When I picked up this book, I expected a quick and slight read to take my mind off the fact that I was alone on New Year’s Eve. Nothing could be further from the truth, as I discovered engaging characters, thoughtful philosophical perspectives, and a rural setting described in so much detail I felt as if I’d actually been there.
In the rural mountains of west Texas, two healers, one a cardiac surgeon and one an ex-military medic learning to be a curandero, meet and clash, both as medical professionals and as a man and a woman deeply in need of healing themselves. Caroline Malone, “Miracle Malone,” is a hotshot cardiac surgeon known for her skilled and steady hands that have prevented many patients’ deaths. But a moment of inattention when she’s riding her horse, and all that is over. She fell on her right hand, and even after months of healing and occupational therapy, she still can’t use her hand and must wear a brace to support it. There are no guarantees that the damaged nerves will ever heal, no matter how hard she works.
Finally, her therapist tells her to take two months off, rest, and give her body a chance to heal itself. The hospital administrator offers his vacation cabin on a remote ranch, and Caroline has no choice but to accept. Not only is her hand not getting better, but worrying about her patients has her mind in a turmoil as well.
However, the cabin doesn’t actually belong to Sam Calvert, the hospital administrator who is one of Caroline’s staunchest supporters, but to Diego Montalvo, an ex-Special Forces medic, who has come back to the area where he grew up to recover from his own injuries, mental and physical, the result of a botched mission in Bosnia. His hip and leg were all but destroyed, and two of his men were killed. And like Caroline, he constantly pushes himself harder than he should, desperate to be the physically fit man he once was, and will never be again. He is learning to have a new life, however, taking over from his grandmother, who has been the local curadera for years. She combines various herbs, plants, and alternative healing techniques that go back hundreds of years, to the ancient Mayan cultures, with what modern medical help is available, which before Diego arrived was hundreds of miles away. Now they work together, and Diego prepares to take over for her when she is no longer able to see patients.

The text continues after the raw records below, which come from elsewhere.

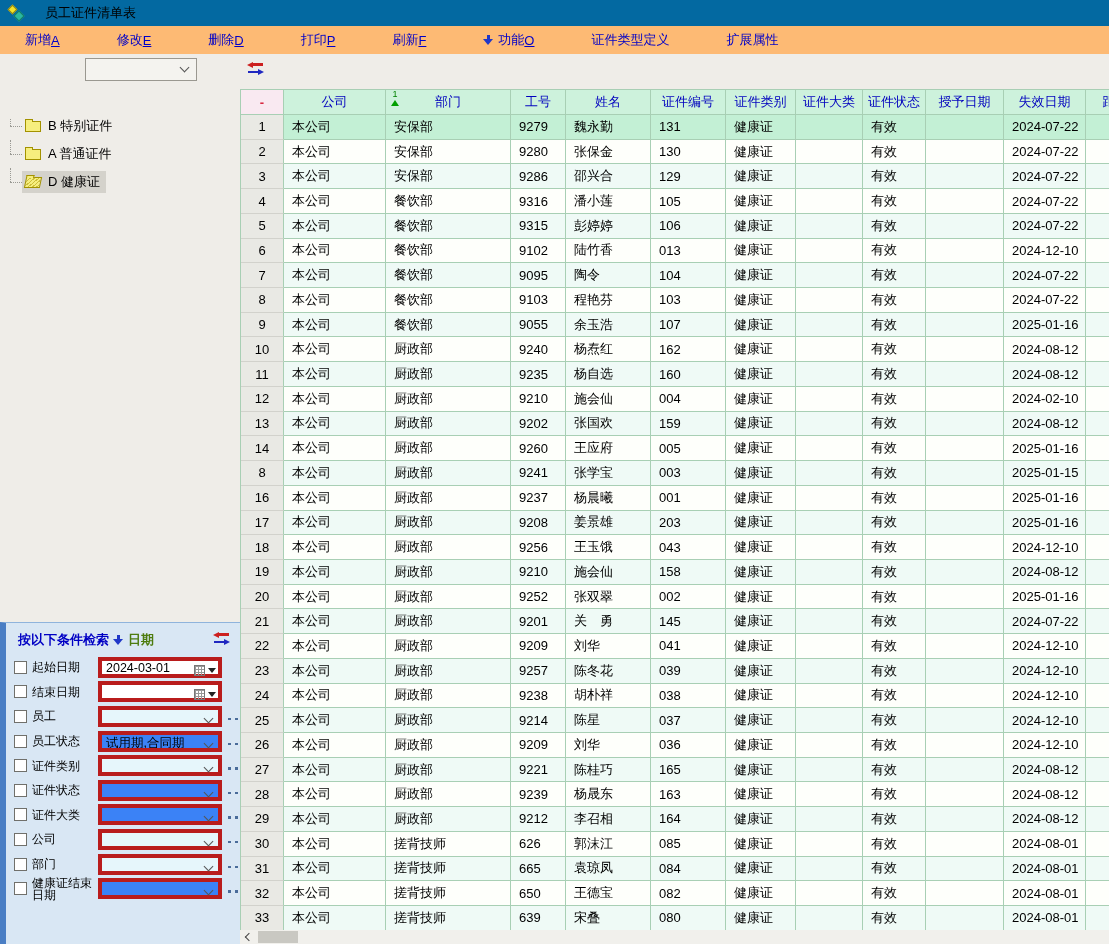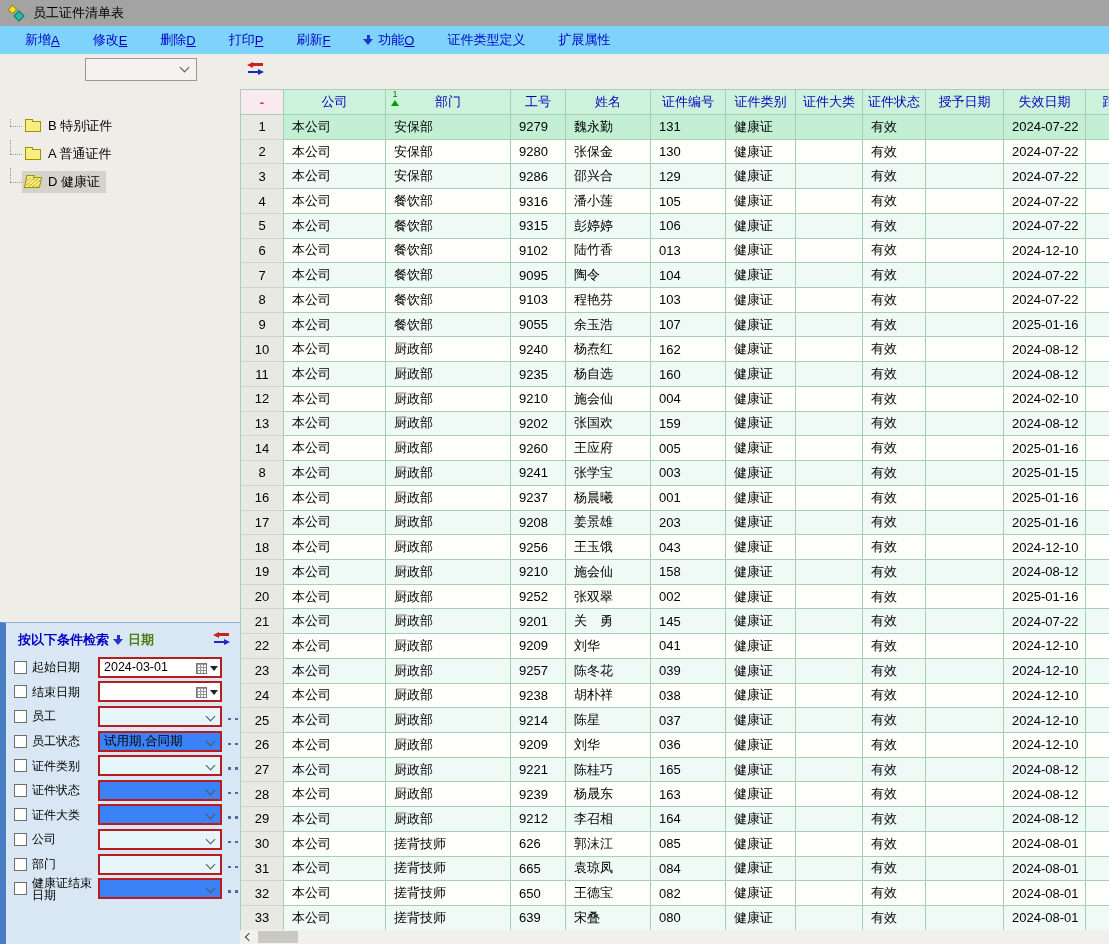"员工证件清单表" .titlebar { background: #a3a3a3 -> #0369a1; gap: none -> 12px }
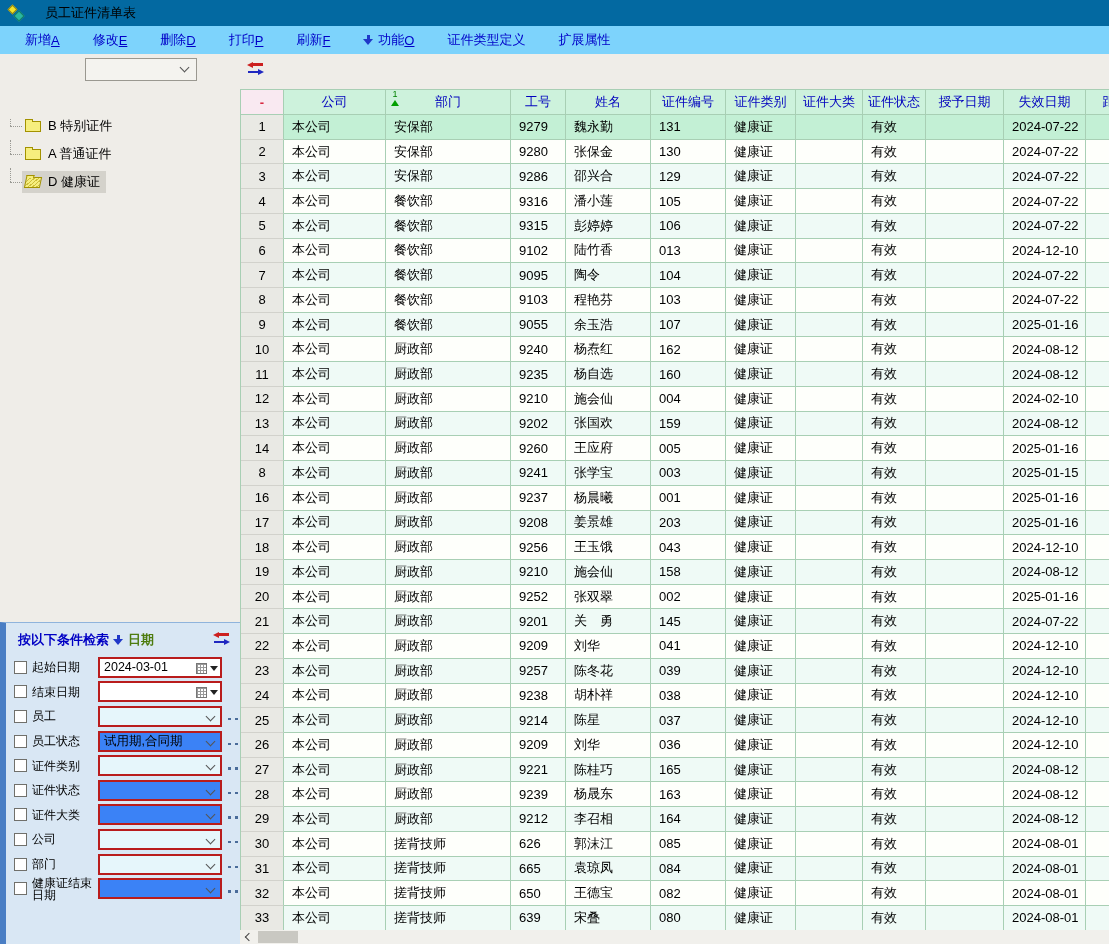"新增" .toolbar { background: #7dd3fc -> #fdba74; gap: none -> 24px }
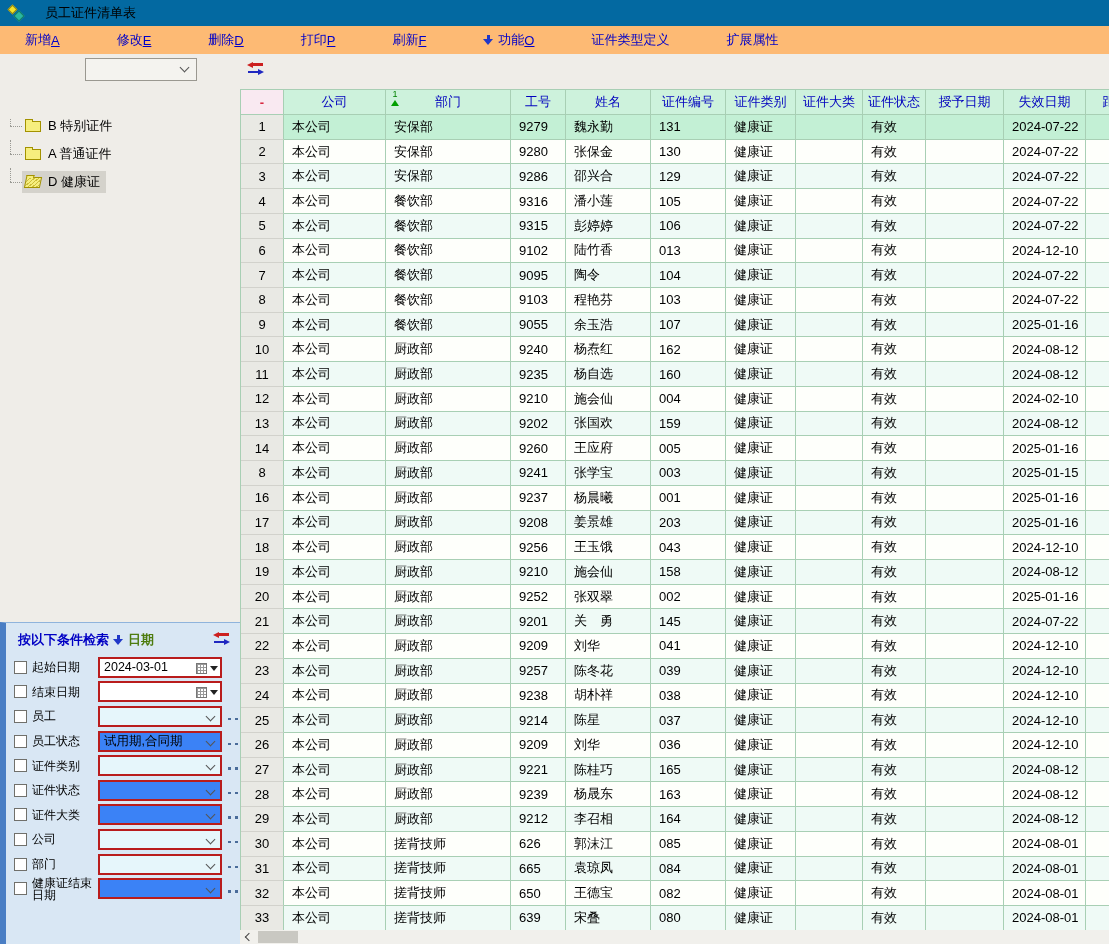"2024-03-01" .f-field { align-items: center -> none; border: 2px solid #b91c1c -> 4px solid #b91c1c }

Caroline steps on both their toes immediately by assuming Diego is an uneducated caretaker and his grandmother, Mama Lalita, is a silly old woman and a quack. Diego responds defensively, but Mama Lalita reaches out to Caroline in wisdom and in love and comfort, recognizing that her hand is not the only part of her that has to heal. Her heart must heal as well. Separated from her younger sisters for twenty years after their parents’ deaths, Caroline’s work has been the only way she has defined herself. Caroline has finally realized that she wants to find her sisters, and just weeks before, contacted a private investigator to try and find Ivy and Chloe. But not working is all but impossible for the workaholic surgeon, and her orders to rest and get lots of sleep are disturbed by strange dreams that seem to involve not only Diego, but also Indians who lived in the area hundreds of years before. Is there some kind of psychic connection drawing the two of them together?
This could have been a cliché-ridden book, because of the many elements which could have been made trite, including two perspectives on healing, the emphasis on family and the importance of children, and two lovers who have similar pasts and scars and disabilities to deal with. However the characters are three dimensional and realistic, the inclusion of the beliefs of curandismo are dovetailed into the plot and action seamlessly, and the progression of the romance is suspenseful enough and slow enough to make the reader begin to wonder if there really will be a happy ending or not. It is certainly is what everyone wants, but Diego and Caroline live in different worlds, and neither is willing to compromise, in spite of the intense attraction they feel for each other, both mentally and physically. Mama Lalita is the epitome of the traditional wise woman, who uses her knowledge of bodies, minds, and spirits to heal and bring peace to all those around her. She is a character not easily forgotten, as her quiet comments still echo after the book’s end. This is enough by itself to make this title worth another read.
While the ending comes a bit abruptly, with a few too many plot elements tied up neatly, swiftly and easily, that is a minor flaw, given the excellence that has preceded that. Healer is the second volume of Brashear’s “Deep in the Heart” trilogy, which began with Ivy’s story, What the Heart Wants. Chloe’s story will follow next year. Healer is a book that deserves a space on your “Keeper” shelf.